Your goal: When you reach the line with "OISD, Firebog ticklists" in the listing below, transcribe it and each line after it up to and including the line with "big to combine.", exactly and with nothing else.

Dataset content:
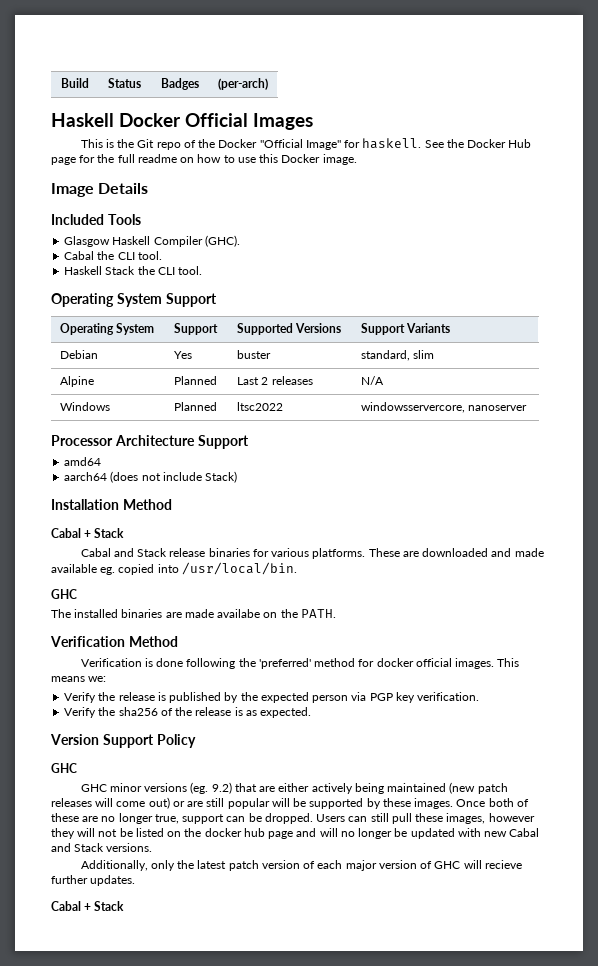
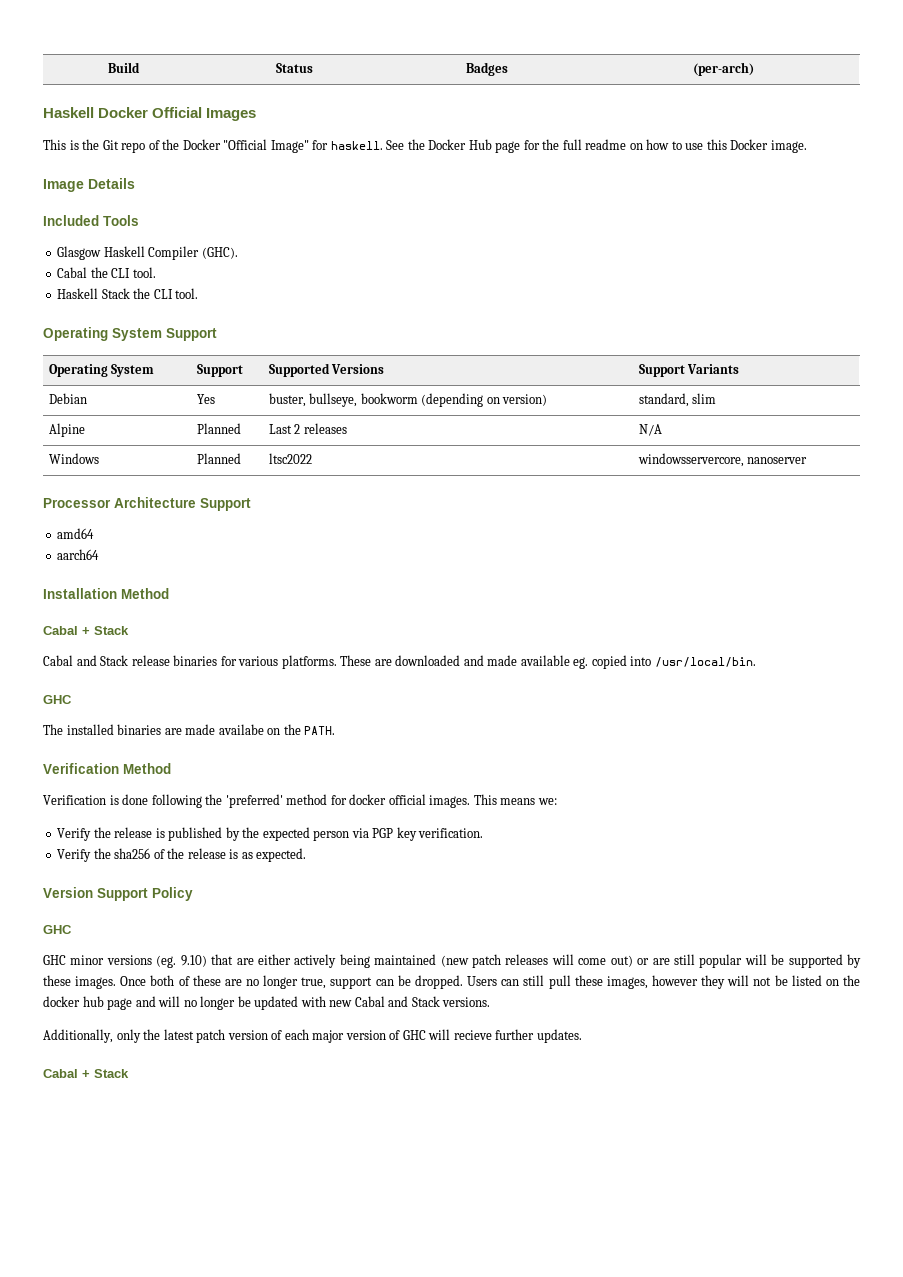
- Debian | Yes | buster | standard, slim
+ Debian | Yes | buster, bullseye, bookworm (depending on version) | standard, slim
- aarch64 (does not include Stack)
+ aarch64
- GHC minor versions (eg. 9.2) that are either actively being maintained (new patch releases will come out) or are still popular will be supported by these images.
+ GHC minor versions (eg. 9.10) that are either actively being maintained (new patch releases will come out) or are still popular will be supported by these images.

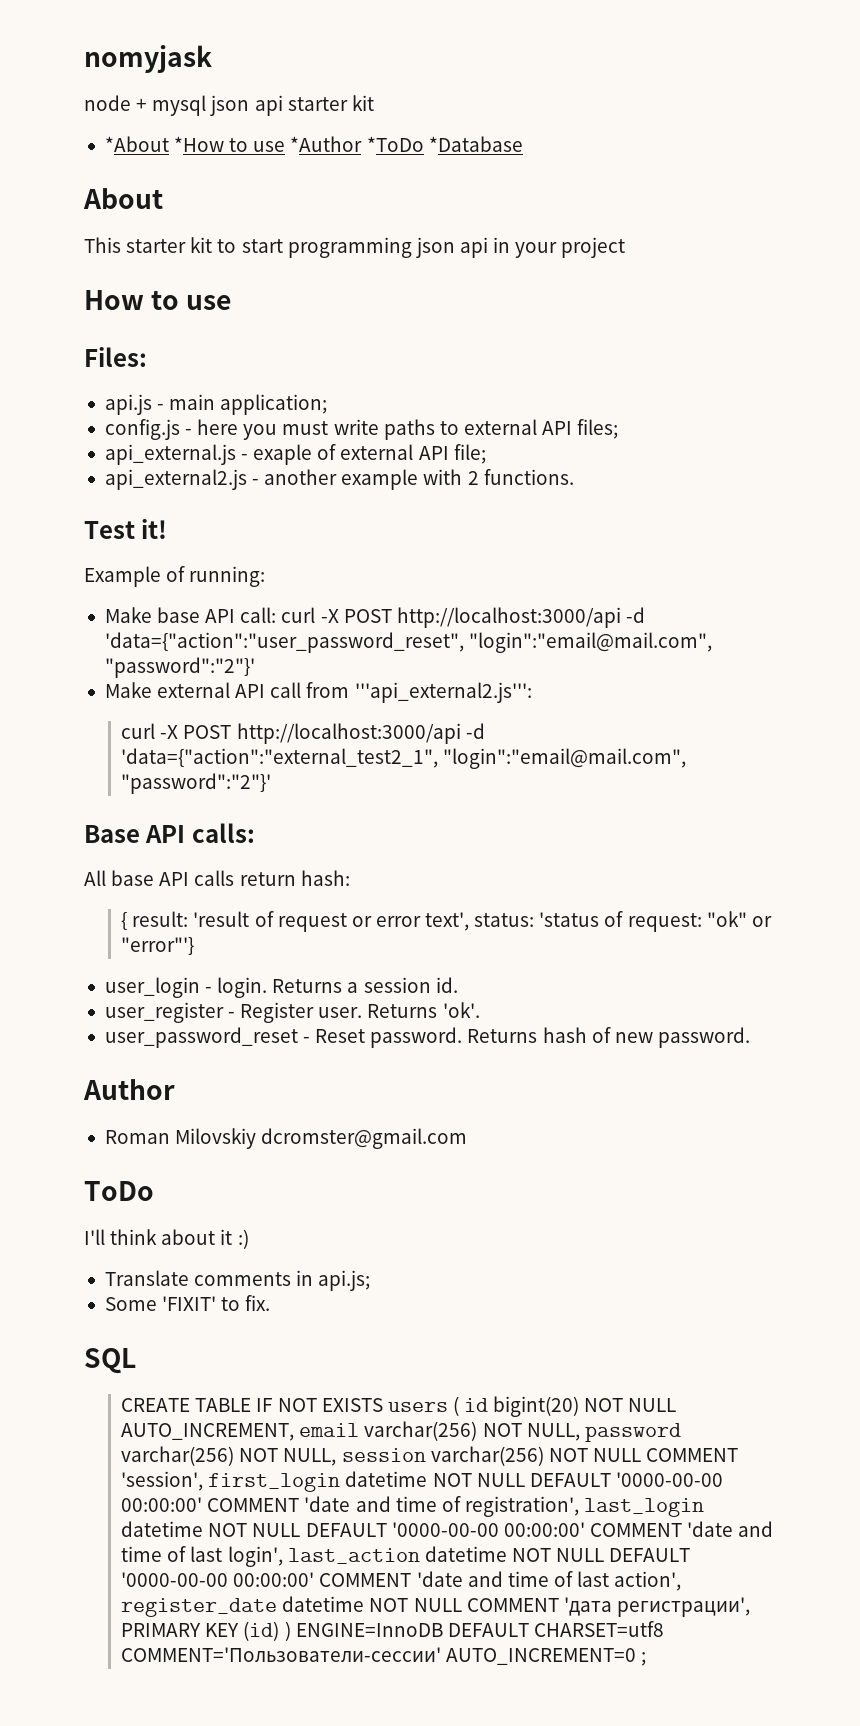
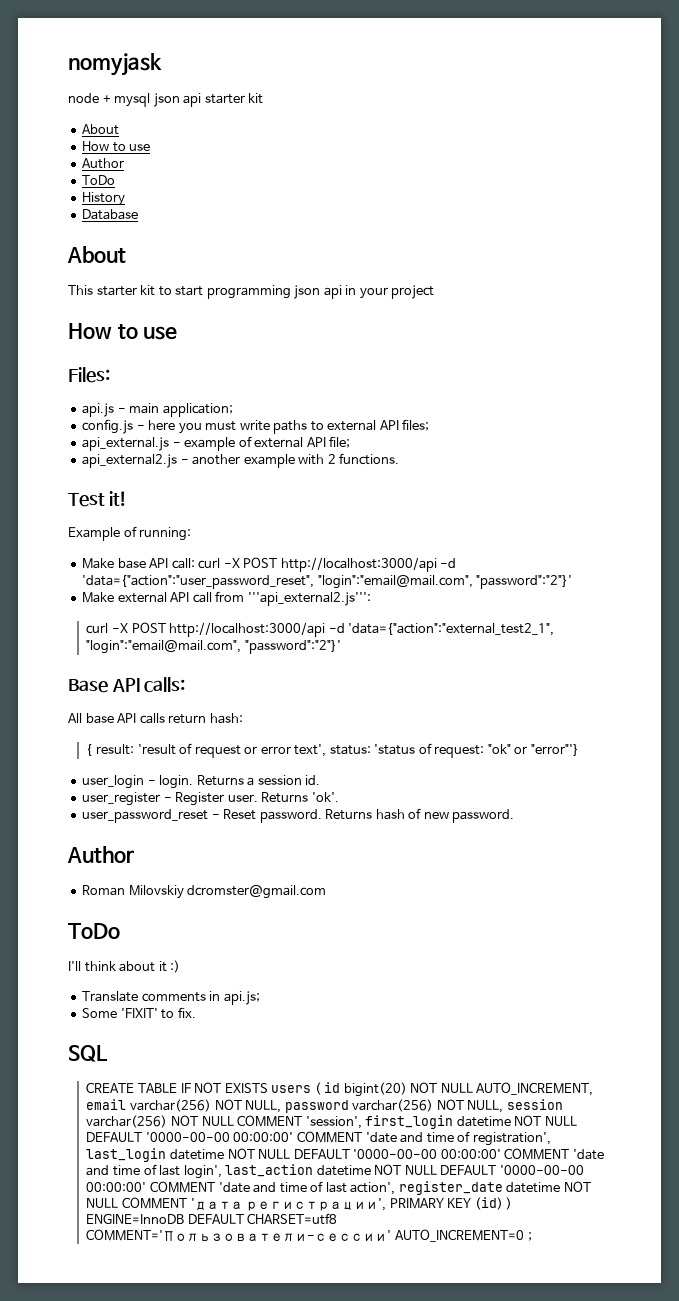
  node + mysql json api starter kit
- *About *How to use *Author *ToDo *Database
+ About
+ How to use
+ Author
+ ToDo
+ History
+ Database
- api_external.js - exaple of external API file;
+ api_external.js - example of external API file;

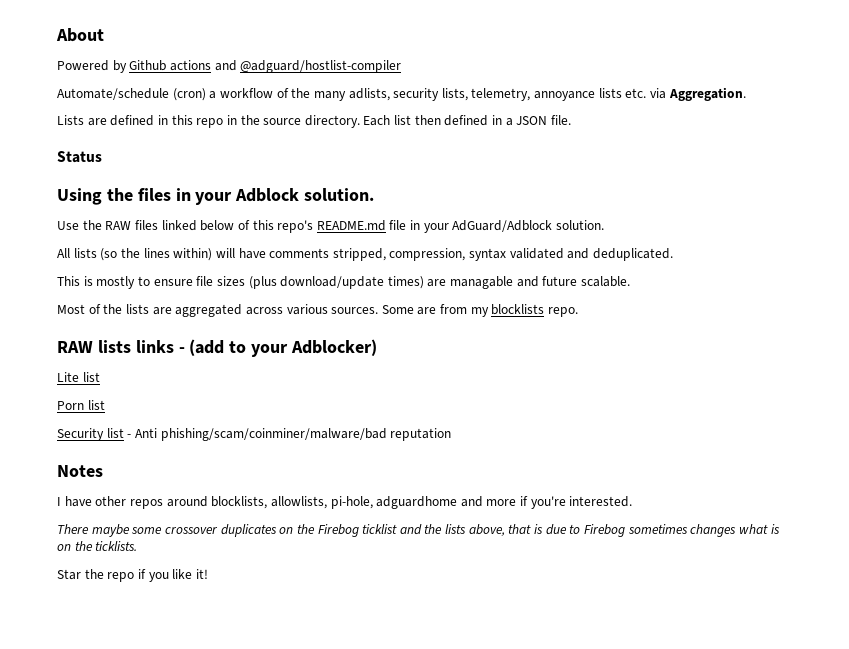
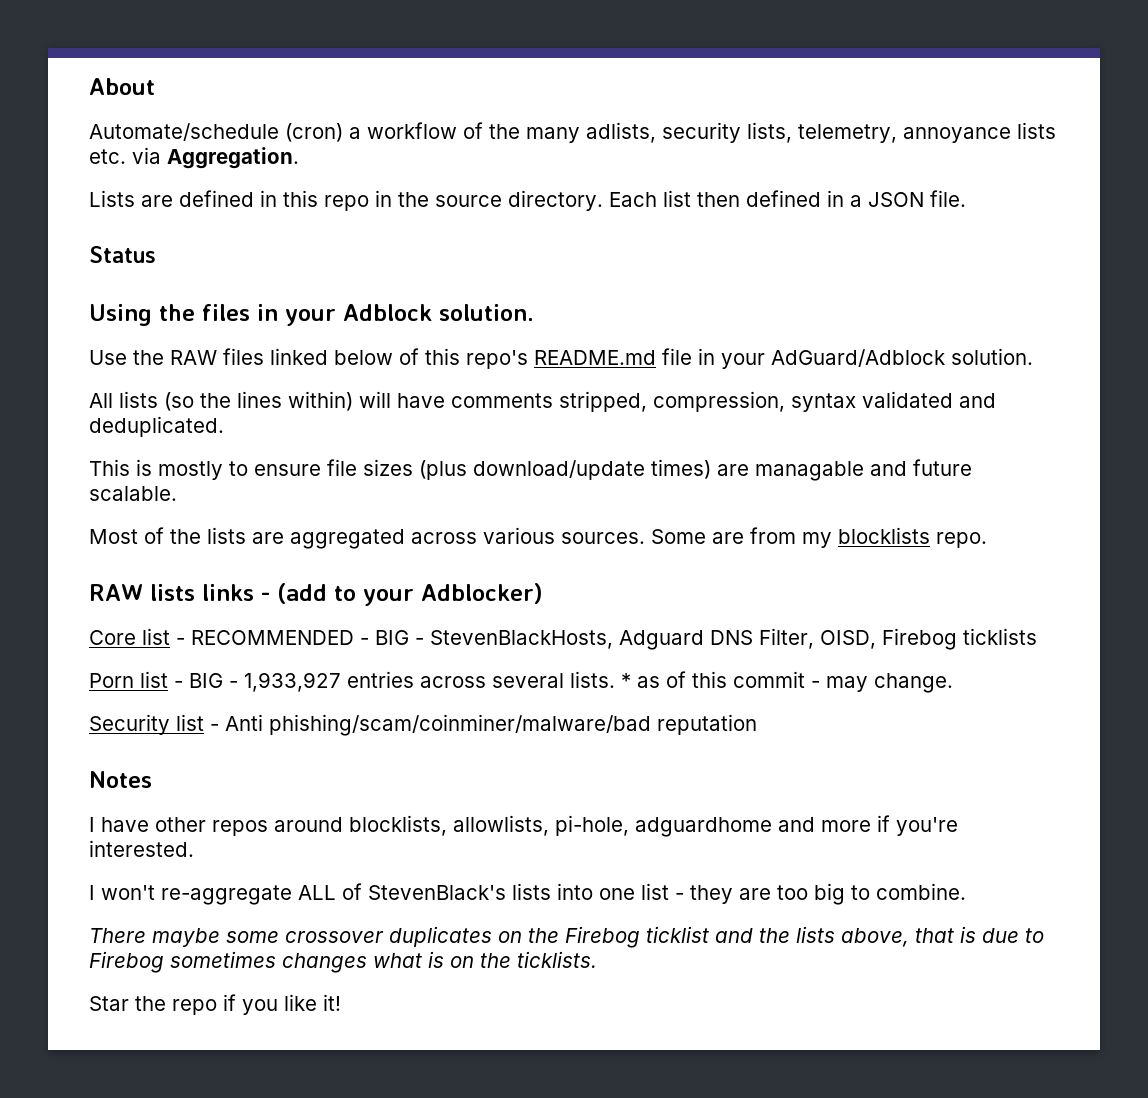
- Powered by Github actions and @adguard/hostlist-compiler
- Lite list
- Porn list
+ Core list - RECOMMENDED - BIG - StevenBlackHosts, Adguard DNS Filter, OISD, Firebog ticklists
+ Porn list - BIG - 1,933,927 entries across several lists. * as of this commit - may change.
+ I won't re-aggregate ALL of StevenBlack's lists into one list - they are too big to combine.

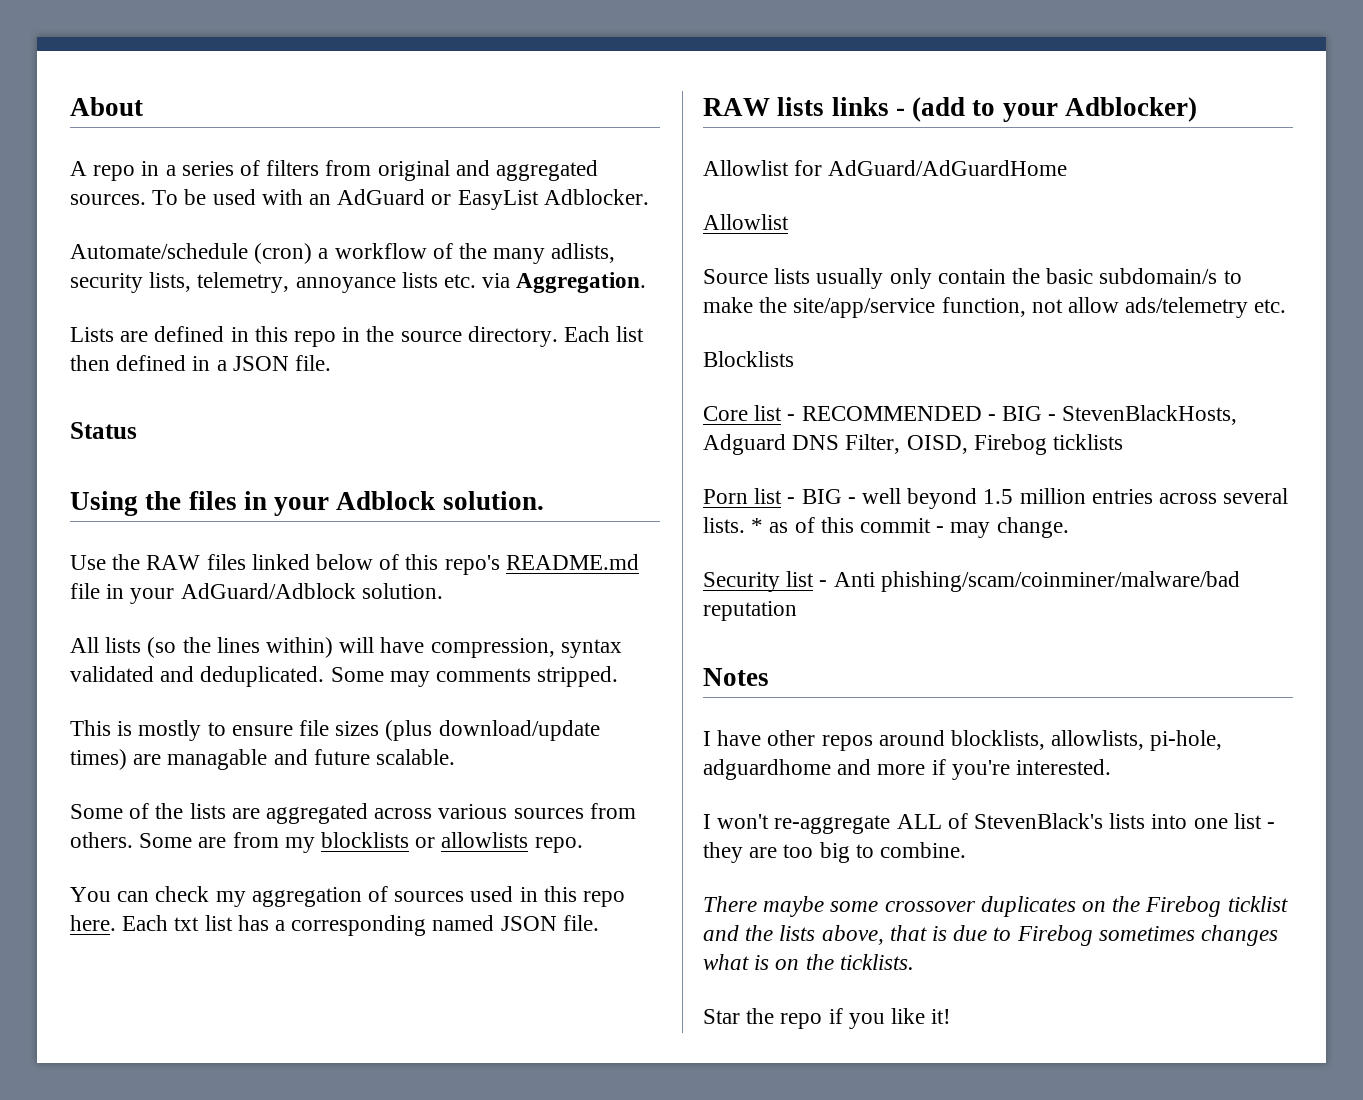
+ A repo in a series of filters from original and aggregated sources. To be used with an AdGuard or EasyList Adblocker.
- All lists (so the lines within) will have comments stripped, compression, syntax validated and deduplicated.
+ All lists (so the lines within) will have compression, syntax validated and deduplicated. Some may comments stripped.
- Most of the lists are aggregated across various sources.
+ Some of the lists are aggregated across various sources from others.
- Some are from my blocklists repo.
+ Some are from my blocklists or allowlists repo.
+ You can check my aggregation of sources used in this repo here. Each txt list has a corresponding named JSON file.
+ Allowlist for AdGuard/AdGuardHome
+ Allowlist
+ Source lists usually only contain the basic subdomain/s to make the site/app/service function, not allow ads/telemetry etc.
+ Blocklists
- Porn list - BIG - 1,933,927 entries across several lists.
+ Porn list - BIG - well beyond 1.5 million entries across several lists.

Answer box:
+ Core list - RECOMMENDED - BIG - StevenBlackHosts, Adguard DNS Filter, OISD, Firebog ticklists
+ Porn list - BIG - 1,933,927 entries across several lists. * as of this commit - may change.
+ I won't re-aggregate ALL of StevenBlack's lists into one list - they are too big to combine.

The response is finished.